Tuesday 17 July 2007

why i am not a townie

I am at the Duke, again the pint has been poured when I thought that the bar keep was serving someone else. Sadly with the near parity of the dollars I can afford only one and thus this will be short. I won’t stoop to drinking India Beer if I am not at a music gig.

Ah there’s Terry maybe there is hope…



Up the street there is a quite nice flat, it is the perfect size for me - three rooms, one to sleep in one to work and read in one to eat in. In truth it is one room to big as I sit in on the chesterfield in the kitchen. There is a deck. It is the urban equal Sullivan’s Loop.

It is a refuge. When in it - the flat is on the second floor, I can shut out the world. It proves – while I have no books here – that I don’t need much space. It is the perfect place for that in depth report about me whenever that happens – lives in a flat just off down town that is in transition but reminds him of East Baltimore – an area he never lived in.

I can walk to the Duke – and stumble back without the RNC tailing me. I have my Montréal bagel by simply wandering over – well not now as it is closed until after Regatta Day. I am quite pleased.

Then I am offered supper by a once fallen bayman who has once again seen the light. We have it outside on a picnic bench overlooking the ocean and I realise that townie life is an interior life.

I would do as much as possible outside. The reunion with the wayward Wisconsinite was on a picnic table out back overlooking the ocean, dinners and the start of the evening in Bonne Bay was out at the picnic table as the shade edged up the hills on the opposite shore - there always seemed to have been a picnic table. But even at Sullivan’s Loop when someone listened to some misinformed townie and took down the railing with a built-in table – and the clothesline – I would still sit out for my morning coffee and my evening meal. There is a deck rear deck in Pleasant Street but I forget about it – to the point that two Globes and a digital camera brochure were drenched in two rainstorms. It is not used even for drying clothes – but that it because the line is so pathetic. I eat indoors. Straining to see Signal Hill isn’t as interesting.

It is not the same as sitting on the pavement in Water Street as one is constantly moving one’s feet so that they are not trodden upon. It is forced – streets are for moving not standing. Watching the world go by seems more a begging for connexion rather than a reassurance. Sitting outside in town is like watching television – a passive activity.

It could be that if all of this were out front or the neighbourhood were like the one at Charleton Street where people are constantly out and the street is their living room, it would be different but I still doubt it. There is constant activity that can be observed without concentration.

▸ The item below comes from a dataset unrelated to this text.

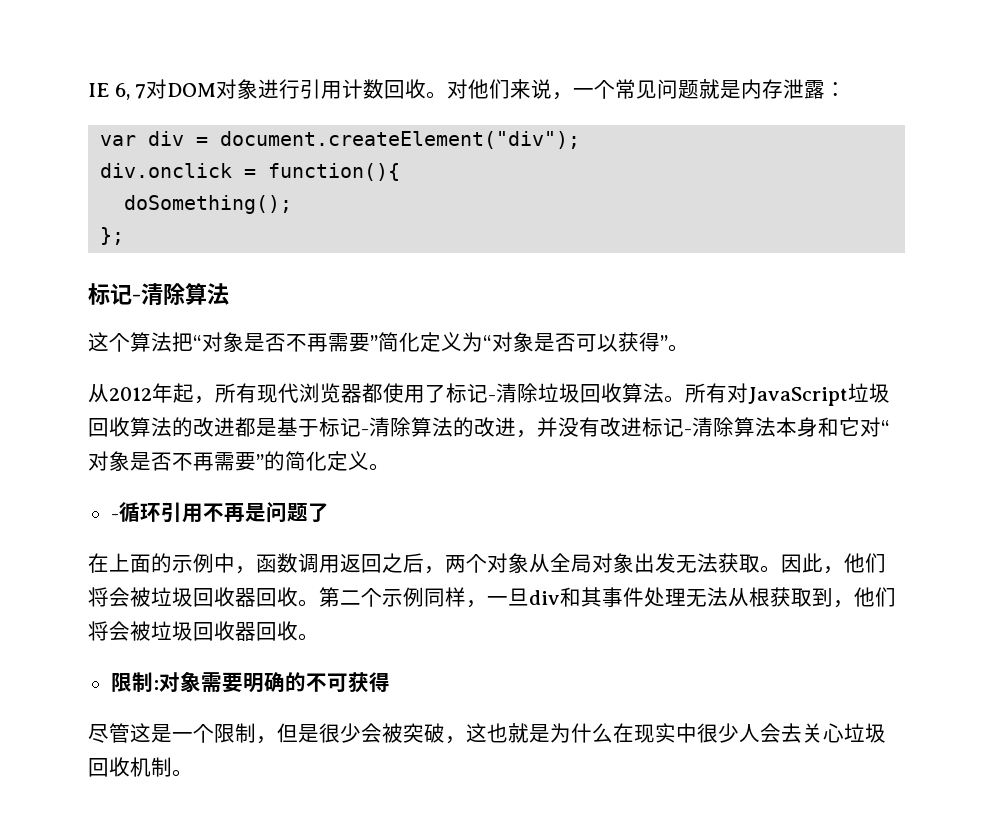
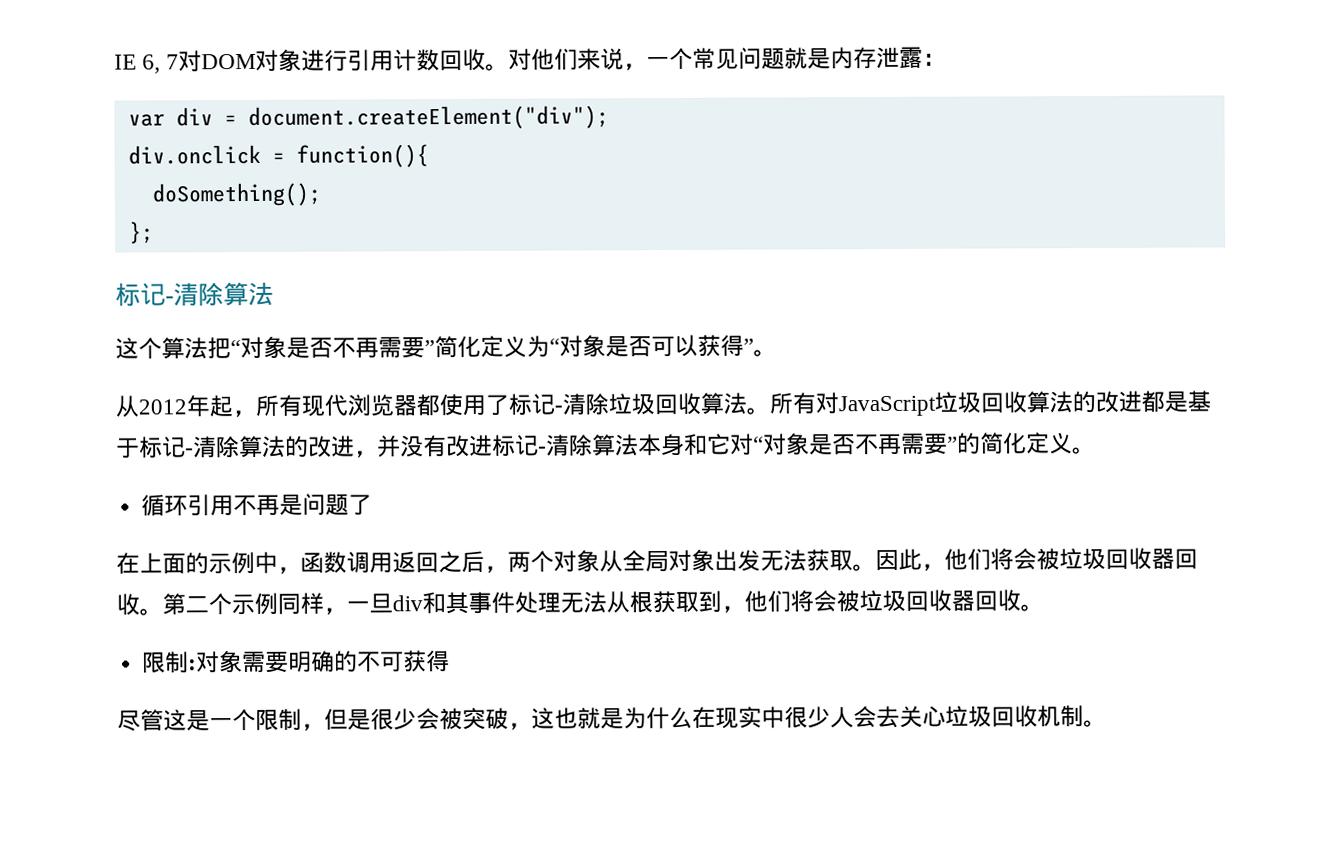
- -循环引用不再是问题了
+ 循环引用不再是问题了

The reformed Bayman states that she like being inside it is a refuge even there on the edge of North America. Me, I draw a line around the property and that becomes my refuge – a cod schtetl.

I like taking for granted the mixing of sounds – the wind, ocean, birds, with the occasional machine in the distance. I like watching the subtle changes in my surroundings while I am trying to concentrate on other things. Again it is odd that it is easier to block out all the activity in Water Street when I am writing than it is in Sullivan’s Loop – ask a certain CBC presenter and his attempts to finish his book and how he has to either lock himself in the back room at Sullivan’s Loop or work between 2AM and 4AM. Still the night sea is too fascinating for me.

In town it is Jacinta Wall who tells me the weather out there I look up and west.

Here in town – I do a night walk – look at how the city is quieting down – except for George Street where people seem to be desperately looking to have a good time. Unconsciously I equate the lights coming from the houses as the lights in the distance when in Pouch Cove or Woody Point, seeing places in repose, imaging people carrying on with their lives but it isn’t the same as stopping in near darkness – there is no such thing in cities – and looking up gob smacked at the sky, the longer one looks the deeper one sees, where seeing shooting stars – or is that a plane - are the nocturnal equivalents of whale watching.

Ironically, I find that my life as a bayman has me doing more townie things when I am here – I savour the pint much more at the Duke when it isn’t around the corner.